Staff has been trained in co-teaching, Susan Sloma told the school board in December.

This initiative does away with the stigma for special-education students and the problem of lowered expectations; and

— A half-day prekindergarten program was started in 2007 and expanded this school year to include full-day as well. This BKW program helps to close the gap that begins before kindergarten with students from wealthier homes having more academic knowledge as well as better cognitive and social skills.

Results from current BKW initiatives are already evident as the drop-out rate has declined from 22 percent three years ago to zero the past two years. Having a high school diploma is a useful first step for any student but particularly for one climbing out of poverty.

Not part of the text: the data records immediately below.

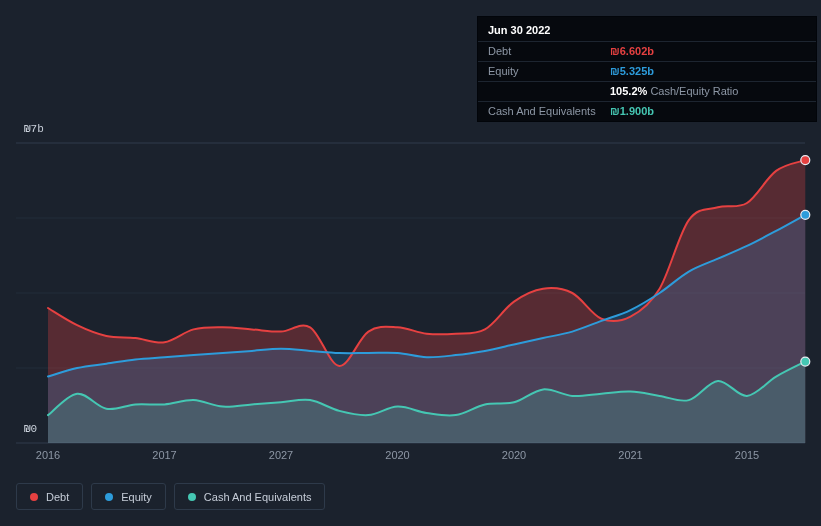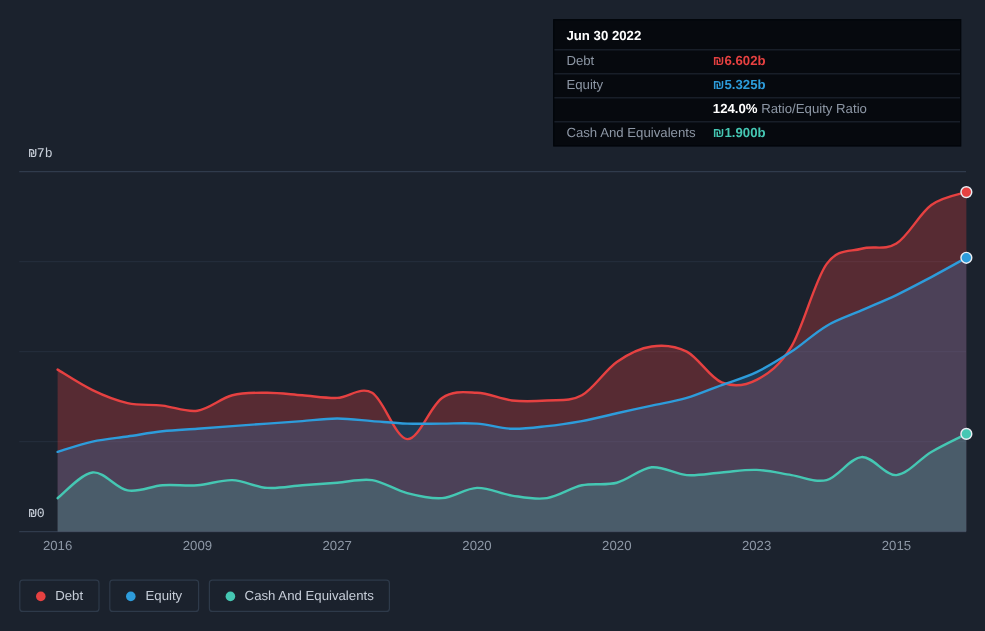--- a/index.html
+++ b/index.html
@@ -18,21 +18,21 @@
   .x-tick{position:absolute;transform:translateX(-50%);font-size:11px;color:#8d97a5;}
   .legend{position:absolute;left:16px;top:483px;display:flex;gap:8px;}
   .legend-item{
     display:flex;align-items:center;gap:8px;
     border:1px solid #2e3a4a;border-radius:3px;
     padding:0 13px;height:27px;box-sizing:border-box;
     color:#c6cdd8;font-size:11px;cursor:pointer;background:transparent;
   }
   .dot{width:8px;height:8px;border-radius:50%;flex:none;}
   .tooltip{
-    position:absolute;top:16px;right:20px;width:340px;
+    position:absolute;top:16px;right:4px;width:340px;
     background:#06090e;border:1px solid #02050a;font-size:11px;box-sizing:border-box;
   }
   .tt-title{padding:7px 10px 5px;font-weight:bold;color:#fff;}
   .tt-row{display:flex;align-items:baseline;border-top:1px solid #1d2530;padding:2px 10px;line-height:15px;}
   .tt-label{width:122px;flex:none;color:#8d97a5;}
   .tt-value{font-weight:bold;}
   .c-debt{color:#e64141;}
   .c-equity{color:#2d9cdb;}
   .c-cash{color:#45c7b3;}
   .c-white{color:#fff;}
@@ -46,21 +46,21 @@
   <div class="tt-row">
     <span class="tt-label">Debt</span>
     <span class="tt-value c-debt">₪6.602b</span>
   </div>
   <div class="tt-row">
     <span class="tt-label">Equity</span>
     <span class="tt-value c-equity">₪5.325b</span>
   </div>
   <div class="tt-row">
     <span class="tt-label"></span>
-    <span class="tt-value"><span class="c-white">124.0%</span>&nbsp;<span class="c-gray">Ratio/Equity Ratio</span></span>
+    <span class="tt-value"><span class="c-white">105.2%</span>&nbsp;<span class="c-gray">Cash/Equity Ratio</span></span>
   </div>
   <div class="tt-row">
     <span class="tt-label">Cash And Equivalents</span>
     <span class="tt-value c-cash">₪1.900b</span>
   </div>
 </div>
 
 <span class="y-label" id="ylab-top">₪7b</span>
 <span class="y-label" id="ylab-bottom">₪0</span>
 
@@ -78,25 +78,25 @@
       <path d="M32,233.57142857142856C36.9,232.1 51.4,227.1 61.1,225.0C70.8,222.9 80.5,222.1 90.3,220.7C100.0,219.3 109.7,217.5 119.4,216.4C129.1,215.4 138.8,215.0 148.5,214.3C158.2,213.6 167.9,212.9 177.6,212.1C187.3,211.4 197.0,210.7 206.8,210.0C216.5,209.3 226.2,208.6 235.9,207.9C245.6,207.1 255.3,205.7 265.0,205.7C274.7,205.7 284.4,207.1 294.1,207.9C303.8,208.6 313.5,209.6 323.3,210.0C333.0,210.4 342.7,210.0 352.4,210.0C362.1,210.0 371.8,209.3 381.5,210.0C391.2,210.7 400.9,213.9 410.6,214.3C420.3,214.6 430.0,213.2 439.8,212.1C449.5,211.1 459.2,209.6 468.9,207.9C478.6,206.1 488.3,203.6 498.0,201.4C507.7,199.3 517.4,197.1 527.1,195.0C536.8,192.9 546.5,191.4 556.3,188.6C566.0,185.7 575.7,181.4 585.4,177.9C595.1,174.3 604.8,171.8 614.5,167.1C624.2,162.5 633.9,156.4 643.6,150.0C653.3,143.6 663.0,134.3 672.8,128.6C682.5,122.9 692.2,120.0 701.9,115.7C711.6,111.4 721.3,107.5 731.0,102.9C740.7,98.2 750.4,93.0 760.1,87.9C769.8,82.7 784.4,74.5 789.3,71.8" fill="none" stroke="#2d9cdb" stroke-width="2" stroke-linejoin="round" stroke-linecap="round"></path>
       <path d="M32,272.14285714285717C36.9,268.6 51.4,251.8 61.1,250.7C70.8,249.6 80.5,263.9 90.3,265.7C100.0,267.5 109.7,262.1 119.4,261.4C129.1,260.7 138.8,262.1 148.5,261.4C158.2,260.7 167.9,256.8 177.6,257.1C187.3,257.5 197.0,262.9 206.8,263.6C216.5,264.3 226.2,262.1 235.9,261.4C245.6,260.7 255.3,260.0 265.0,259.3C274.7,258.6 284.4,255.7 294.1,257.1C303.8,258.6 313.5,265.4 323.3,267.9C333.0,270.4 342.7,272.9 352.4,272.1C362.1,271.4 371.8,263.9 381.5,263.6C391.2,263.2 400.9,268.6 410.6,270.0C420.3,271.4 430.0,273.6 439.8,272.1C449.5,270.7 459.2,263.6 468.9,261.4C478.6,259.3 488.3,261.8 498.0,259.3C507.7,256.8 517.4,247.5 527.1,246.4C536.8,245.4 546.5,252.1 556.3,252.9C566.0,253.6 575.7,251.4 585.4,250.7C595.1,250.0 604.8,248.2 614.5,248.6C624.2,248.9 633.9,251.4 643.6,252.9C653.3,254.3 663.0,259.6 672.8,257.1C682.5,254.6 692.2,238.6 701.9,237.9C711.6,237.1 721.3,253.6 731.0,252.9C740.7,252.1 750.4,239.3 760.1,233.6C769.8,227.9 784.4,221.1 789.3,218.6" fill="none" stroke="#45c7b3" stroke-width="2" stroke-linejoin="round" stroke-linecap="round"></path>
       <circle cx="789.3" cy="17.1" r="4.5" fill="#e64141" stroke="#e9edf3" stroke-width="1.2"></circle>
       <circle cx="789.3" cy="71.8" r="4.5" fill="#2d9cdb" stroke="#e9edf3" stroke-width="1.2"></circle>
       <circle cx="789.3" cy="218.6" r="4.5" fill="#45c7b3" stroke="#e9edf3" stroke-width="1.2"></circle>
     </svg>
 </div>
 
 <div class="x-axis">
   <span class="x-tick" style="left:48px">2016</span>
-  <span class="x-tick" style="left:164.5px">2009</span>
+  <span class="x-tick" style="left:164.5px">2017</span>
   <span class="x-tick" style="left:281px">2027</span>
   <span class="x-tick" style="left:397.5px">2020</span>
   <span class="x-tick" style="left:514px">2020</span>
-  <span class="x-tick" style="left:630.5px">2023</span>
+  <span class="x-tick" style="left:630.5px">2021</span>
   <span class="x-tick" style="left:747px">2015</span>
 </div>
 
 <div class="legend">
   <div class="legend-item">
     <span class="dot" style="background: rgb(230, 65, 65);"></span>
     <span>Debt</span>
   </div>
   <div class="legend-item">
     <span class="dot" style="background: rgb(45, 156, 219);"></span>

We applaud the district philosophy that Sloma expressed to the school board in December: “They are ours,” she said. “They are BKW kids. They are not being kicked out … They are still a part of our community.”

We hope the community continues to respond in kind. The robust support of BKW school budgets in recent years has been heartening. We urge continued support; without it, students can’t be helped as schools more and more have to compensate for social ills.

Further, we urge parents to have their students take the state-required tests.

The tests provide a valuable way for educators to learn how best to help students. And, according to BKW’s superintendent, Timothy Mundell, students not taking required tests in the past is what led to the potential for the district to be targeted for possible intervention.

Just as students’ needs must be identified and understood in order for teachers to meet them, so, too, must a school district’s needs be identified and understood in order for a community to meet them.